Hulu is finally available in Japan, for more money and with less content than in the US, but it is nice to be able to see even a limited amount of programming. It seems like they are releasing according to how much translation is done, however, I guess I’ll take it.
One film that piqued my interest was “Memoirs of a Geisha”, after having put off viewing it, having heard negative reviews. I thought it was well done, with lush visuals and a great attention to detail. There were a number of memorable scenes in the film, which really set the tone of longing of Chiyo / Sayuri, for the Chairman. The story was plausible, as it is well-known that destitute families sold off their daughters, at that time of our history.
Several irritations or questions come to mind:
Taking nothing away from the three lovely and skilled Chinese and Malaysian leads, there are plenty of lovely, skilled Japanese actresses, so why not feature more of them? I know some of them speak English too. I’m grateful for the Japanese they did cast.
I read that there was a lot of controversy about the written Chinese kanji characters used for words that mean geisha, because they have different meanings in Japan and China. With all those Chinese speakers involved, you would think that that sort of thing would be vetted better.

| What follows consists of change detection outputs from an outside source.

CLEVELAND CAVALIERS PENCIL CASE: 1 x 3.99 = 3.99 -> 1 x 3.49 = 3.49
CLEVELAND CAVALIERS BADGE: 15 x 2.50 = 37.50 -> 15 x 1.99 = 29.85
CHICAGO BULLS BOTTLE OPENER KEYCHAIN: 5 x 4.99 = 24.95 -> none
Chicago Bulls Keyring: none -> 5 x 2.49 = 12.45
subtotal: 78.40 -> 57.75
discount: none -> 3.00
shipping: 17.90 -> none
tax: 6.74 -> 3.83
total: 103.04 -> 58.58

I understand the book has the narrator telling her story from New York. I would have liked to see that woven in.
I’ve never seen a Japanese with blue eyes, except due to the wonders of Bausch and Lomb. What’s up with her blue eyes, pretty though they are?

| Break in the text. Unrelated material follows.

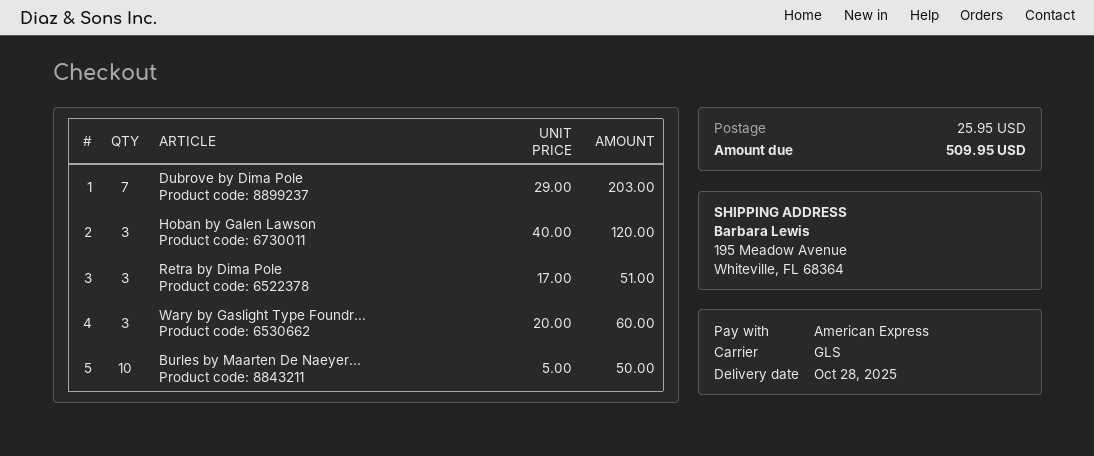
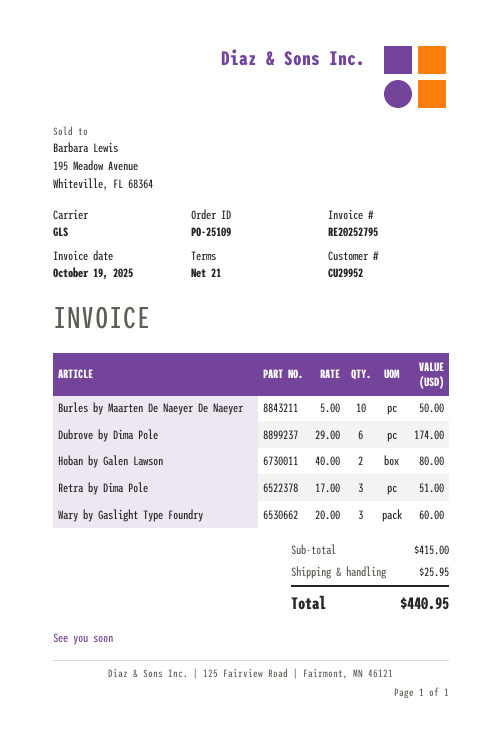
Dubrove by Dima Pole: 7 x 29.00 = 203.00 -> 6 x 29.00 = 174.00
Hoban by Galen Lawson: 3 x 40.00 = 120.00 -> 2 x 40.00 = 80.00
total: 509.95 -> 440.95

The language coaches worked hard to get the actors less-skilled in English to deliver their lines and for the most part it succeeded pretty well. A very difficult task to be convincing in a language not your own. The Japanese was so limited, though, that you would think they could get that pronunciation right. But to this Japanese speaker, the Chinese accents on simple words like “arigato” and “hajimemashite” were pretty heavy and grating, in this context.

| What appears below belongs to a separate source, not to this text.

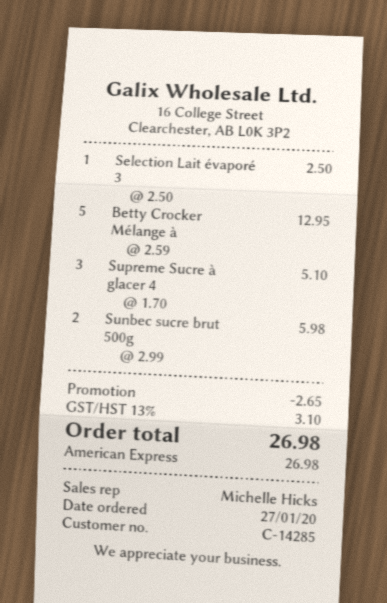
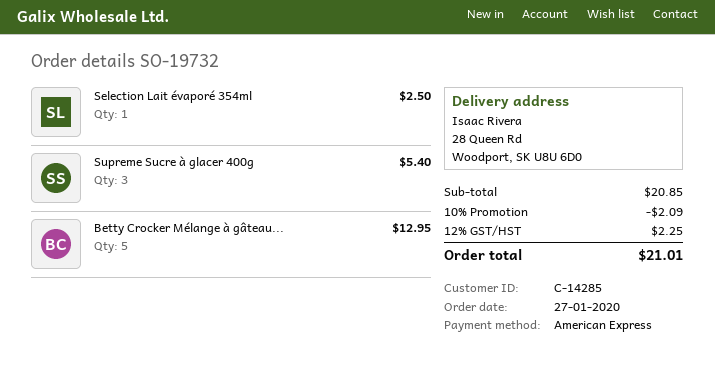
Supreme Sucre à glacer 4: 3 for 5.10 -> 3 for 5.40
Sunbec sucre brut 500g: 2 for 5.98 -> none
discount: 2.65 -> 2.09
tax: 13% = 3.10 -> 12% = 2.25
total: 26.98 -> 21.01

It is supposed to be set in Kyoto, so why not get the “background language” right, for the various conversations you can hear but are not part of the dialogue. Pretty clunky, and it had me thinking Edo, not Gion.
The musical score is vaguely Chinese-sounding, probably due to instrumentation. Perhaps they could have worked in a slightly more Japanese sound, though they certainly did use a lot of shakuhachi.
I think this could have been a master work, had they just taken the extra steps needed to apply just that extra one layer of polish. I am picky because I live here, but overall, I did like it.